Had we been dining in a universe of free food and limitless appetites, we might have ordered the entire dessert menu (a chocolate mousse trio, a pear Napoleon, and a warm chocolate cake with hazelnut ice cream and praline sauce, among other things). But since we weren't, we selected two treats, beginning with a slightly soggy puff pastry anchored by a slice of banana, served with peanut crunch ice cream and decadent banana caramel topped with crushed peanuts -- essentially a two-ingredients-served-two-ways concoction that I'm sure Elvis would have loved. The second dessert -- frozen mascarpone brûlée -- consisted of a disc of delicate, creamy cheese covered by the standard caramelized skin, yielding a dish that combined the pleasures of panna cotta, tiramisu, and crème brûlée with an electric passion-fruit coulis and mound of diced pineapple.
When our check came with a pair of luscious, nut-crusted truffles, it was impossible not to feel I should write all sorts of wonderful things about Hawthorne Lane. Still, two things were bothering me -- the austerity and the kir. So I went back a few nights later, sat at the bar, and enjoyed a far superior kir made with clean, crisp, thoroughly chilled chardonnay (the cassis was still a bit light, but then I suppose that's a matter of taste). As for the austerity, it's still there, but it's subtle (and far less apparent at the bar, where I met a nice woman who'd come to steal menu ideas for some sort of art function she was hosting).
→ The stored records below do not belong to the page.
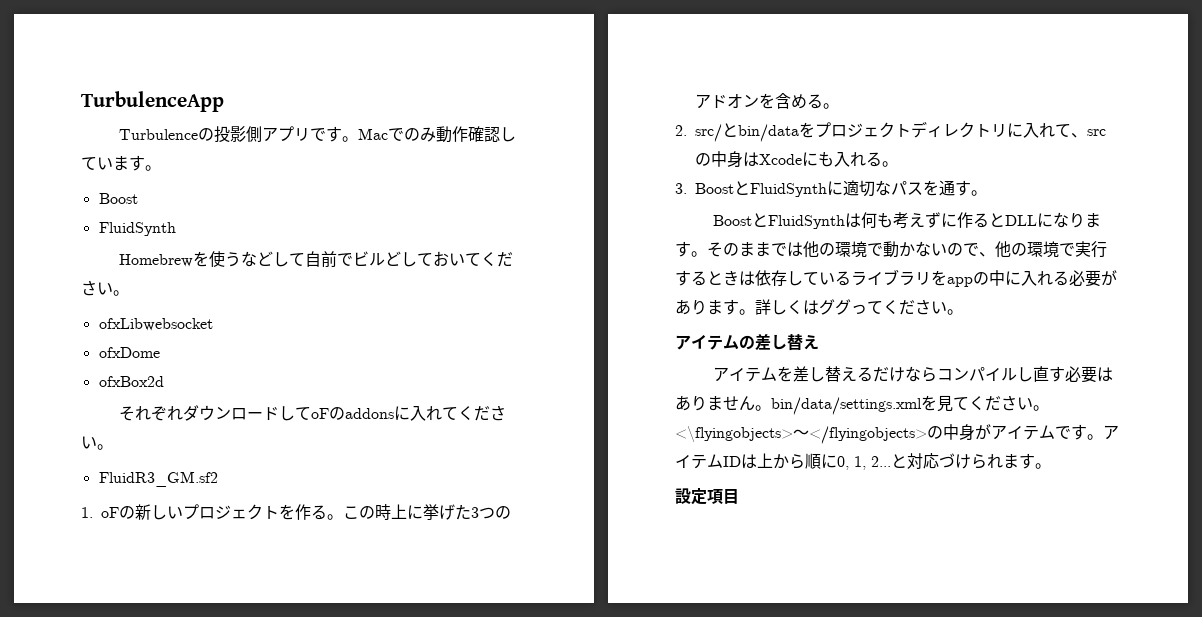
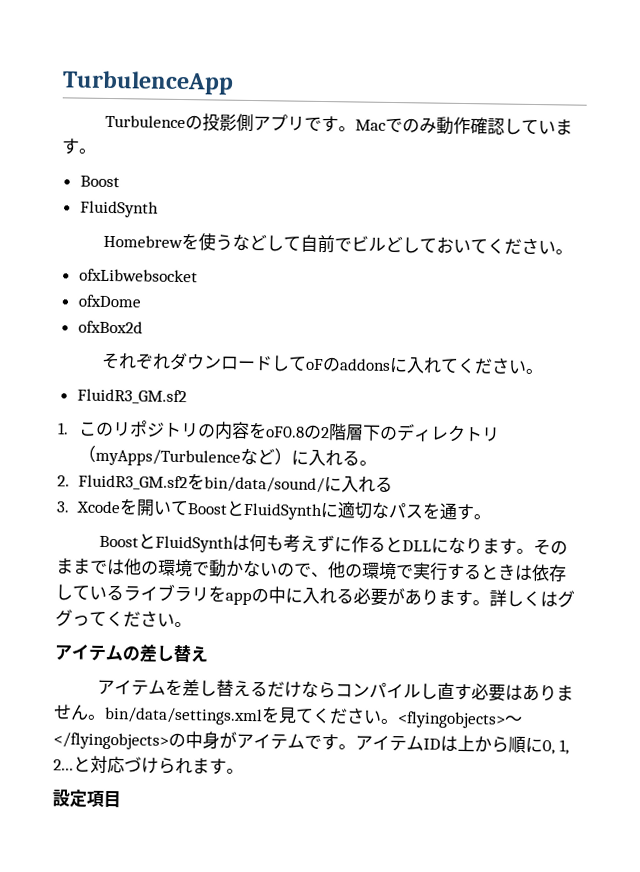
[101,504,512,520] [695,93,840,109] [675,121,1107,142] [695,151,899,168] [675,183,687,194] oFの新しいプロジェクトを作る。この時上に挙げた3つのアドオンを含める。 // 2. src/とbin/dataをプロジェクトディレクトリに入れて、srcの中身はXcodeにも入れる。 // 3. -> [77,420,500,443] [77,445,377,467] [57,473,393,494] [56,498,189,517] このリポジトリの内容をoF0.8の2階層下のディレクトリ（myApps/Turbulenceなど）に入れる。 // 2. FluidR3_GM.sf2をbin/data/sound/に入れる // 3. Xcodeを開いて
[675,426,793,442] <\flyingobjects> -> [397,711,506,729] <flyingobjects>

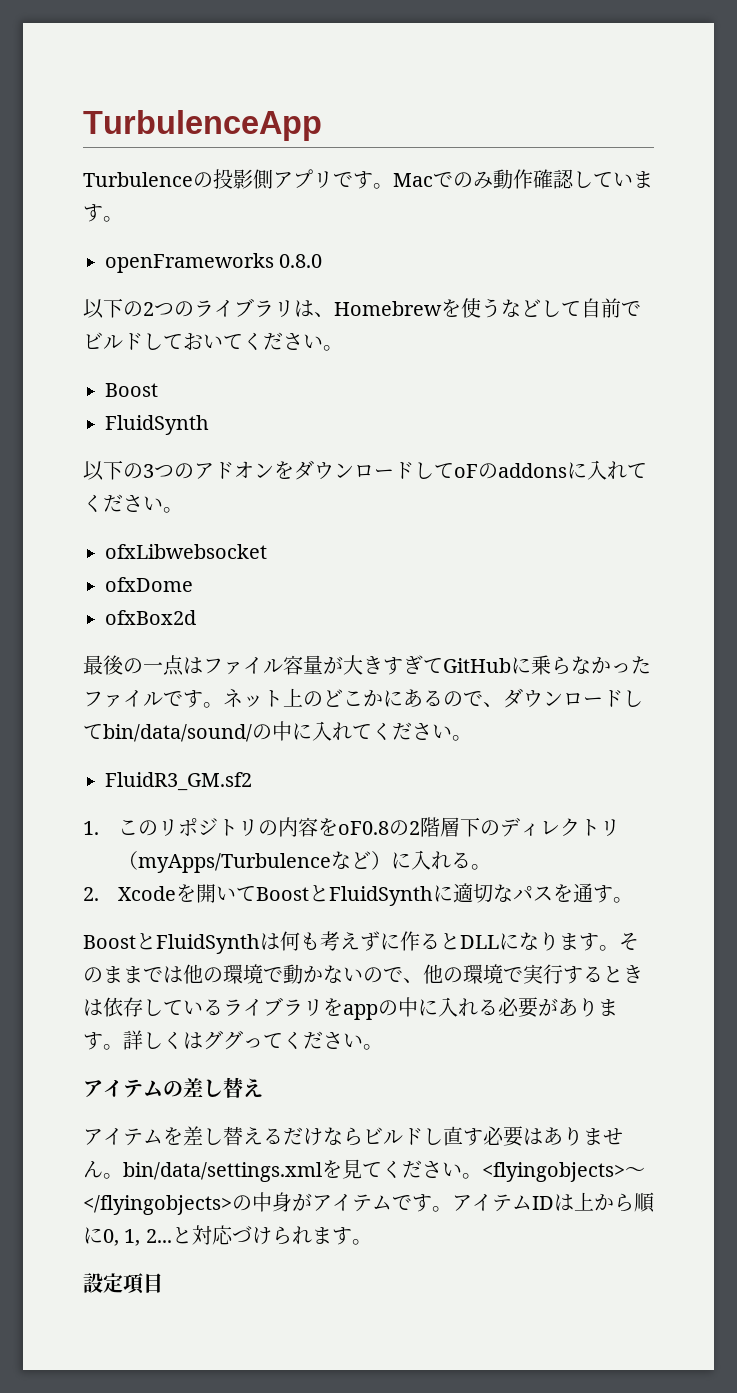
[79,175,120,188] [79,200,159,218] Boost // FluidSynth // -> [105,253,323,273] [83,298,334,319] openFrameworks 0.8.0 // 以下の2つのライブラリは、
[384,235,403,253] ど -> [123,333,143,350] ド
[78,268,198,283] [77,294,141,308] [77,320,143,334] [100,352,391,372] ofxLibwebsocket // ofxDome // ofxBox2d // それぞれダウンロードしてoFのaddons -> [105,383,158,397] [105,415,209,435] [83,460,647,481] [83,494,183,513] [105,544,267,559] [105,577,193,592] [105,610,196,625] [83,655,651,676] [83,688,643,708] [83,721,292,742] Boost // FluidSynth // 以下の3つのアドオンをダウンロードしてoFのaddonsに入れてください。 // ofxLibwebsocket // ofxDome // ofxBox2d // 最後の一点はファイル容量が大きすぎてGitHubに乗らなかったファイルです。ネット上のどこかにあるので、ダウンロードしてbin/data/sound/の中
[77,473,393,494] [56,501,70,513] FluidR3_GM.sf2をbin/data/sound/に入れる // 3. -> (99, 894) none
[334,682,421,699] コンパイル -> [363,1127,423,1145] ビルド

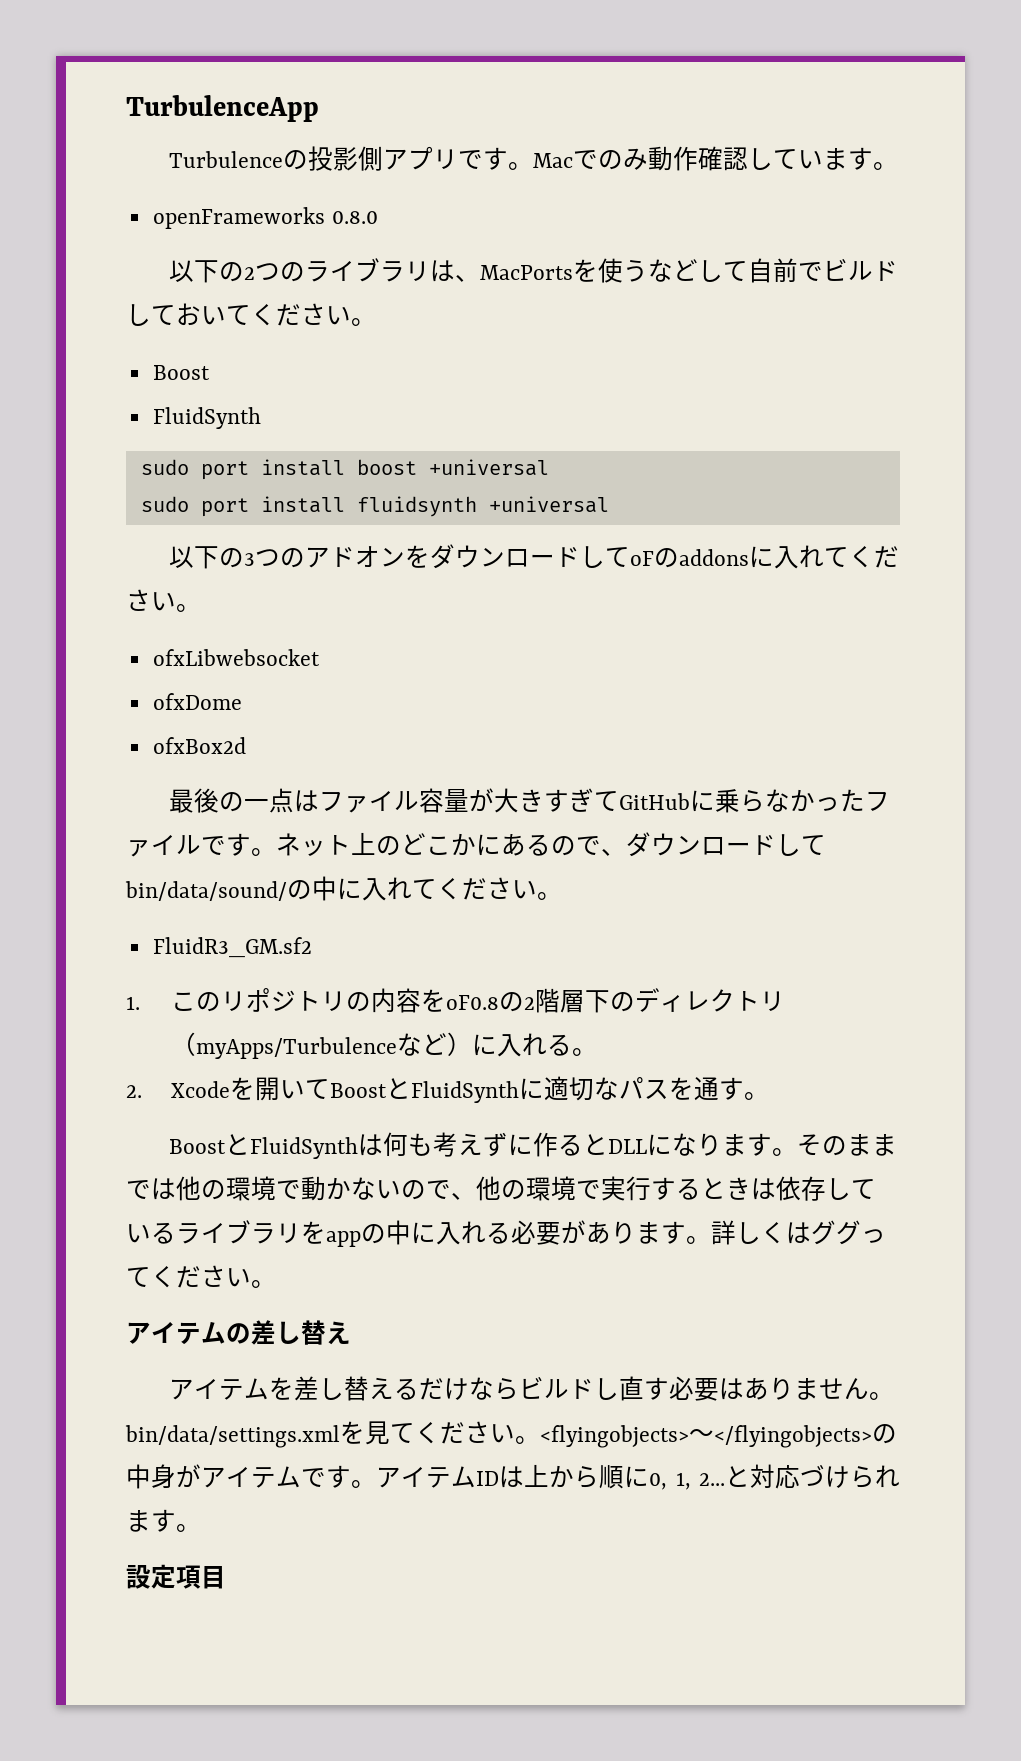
[334,301,442,316] Homebrew -> [480,265,574,280] MacPorts
(209, 425) none -> [140,459,549,480] [140,496,609,517] // sudo port install boost +universal // sudo port install fluidsynth +universal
A lighter, more affordable bar menu offered a crisp, thin-crust, rock shrimp-broccoli rabe-pesto-ricotta pizza to go with the free olives, salami, and bread sticks.
Deep-pocket Food: Hawthorne Lane's tony courtyard leads to the elegant, austere dining room.
777-9779. Open for lunch Monday through Friday from 11:30 a.m. to 2 p.m., dinner every night from 5:30 to 10 p.m. (10:30 p.m. on Friday and Saturday). Reservations accepted. Wheelchair accessible. Parking: valet for $8, otherwise moderately difficult. Muni: 12, 76. Noise level: moderate.